Warm, sunny and breezy







 



 





Confusing cormorant conundrum? Boffins now claim it is cut and dry

Monday, September 19, 2011

FOR several weeks my boat was marooned by an engine breakdown on the Royal Canal a few kilometres east of Mullingar.

The other day I was driving down the tow-path to check up on it when I noticed, out of the side of my eye, something strange in the water. A dark, snake-like object was moving down the middle of the canal.

It was, of course, the head and neck of a cormorant. Sometimes these birds have the disconcerting habit of swimming with their bodies submerged and only the head and neck in the air.

A cormorant in Co Westmeath isn’t such a strange phenomenon, increasing numbers of them are abandoning the sea and taking to fresh water. But I’d never seen one around here before, so I stopped the car to watch it for a while.

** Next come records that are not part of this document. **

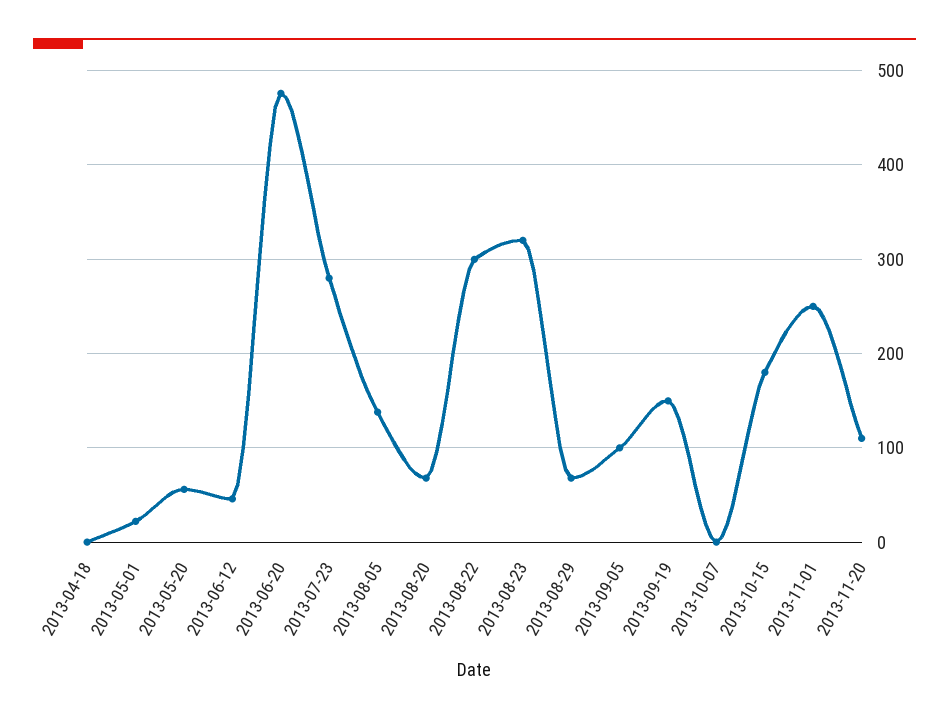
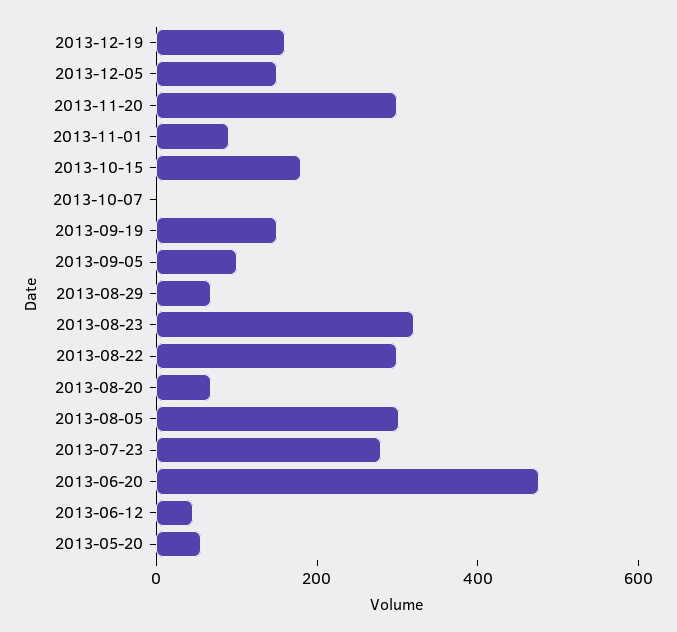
2013-04-18: 0 -> none
2013-05-01: 20 -> none
2013-08-05: 140 -> 300
2013-11-01: 250 -> 100
2013-11-20: 110 -> 300
2013-12-19: none -> 150
2013-12-05: none -> 150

Cormorant watching can be an annoying experience. Just when you are about to get a good look at the bird it dives, and usually re-surfaces where you least expect it. But I was able to establish that it was a young bird that had hatched this year. Young cormorants are dark brown rather than the glossy blue-black of adults. It had obviously become recently independent of it parents and was pioneering new fishing grounds. A good supply of small to medium sized fish is vital to a cormorant. The reason more and more of them are abandoning the coast and turning up on rivers, lakes and canals is almost certainly because commercial fishermen have over-exploited coastal stocks and there are now more suitable fish in fresh water than in the sea.

They catch fish by using their webbed feet and streamlined bodies to swim under water at great speeds and they can dive to depths of up to forty-five metres. They grab them in their beaks and normally return to the surface to swallow them. When their crop is full they’ll return to a perch on a rock or tree and sit in a characteristic upright pose with their wings extended.

Why they do this has been the cause of bitter controversy among ornithologists. There have been many theories, two principal ones being that it helped them to digest the fish or it helped them to regulate their body temperature.

But recently a detailed study was undertaken to try and settle the argument once and for all. Its conclusion — and it was quite definite — was that they are doing the obvious thing — they’re drying their feathers.

Apparently as cormorants have evolved they have abandoned the waterproofing preen oils that most diving birds use to keep them dry. The reason for this was because the oils, and the tiny air bubbles they trapped, were slowing them down under water and making it harder for them to catch fish. So when they get thoroughly soaked they have to dry themselves off.

The bird I was watching is properly called the great cormorant. There is one other species found in Ireland, the shag. ‘Cormorant’ and ‘shag’ are names that are used quite indiscriminately for different members of the family around the world — our great cormorant is called a black shag in New Zealand.

Irish shags are slightly smaller than great cormorants and are green-black rather than blue-black. Unlike cormorants, they appear to loathe being away from the sea.

There are probably between 5000 and 6000 breeding pairs of great cormorants in Ireland, although I can’t find any recent census figures. They are amber-listed, meaning they are of medium conservation concern.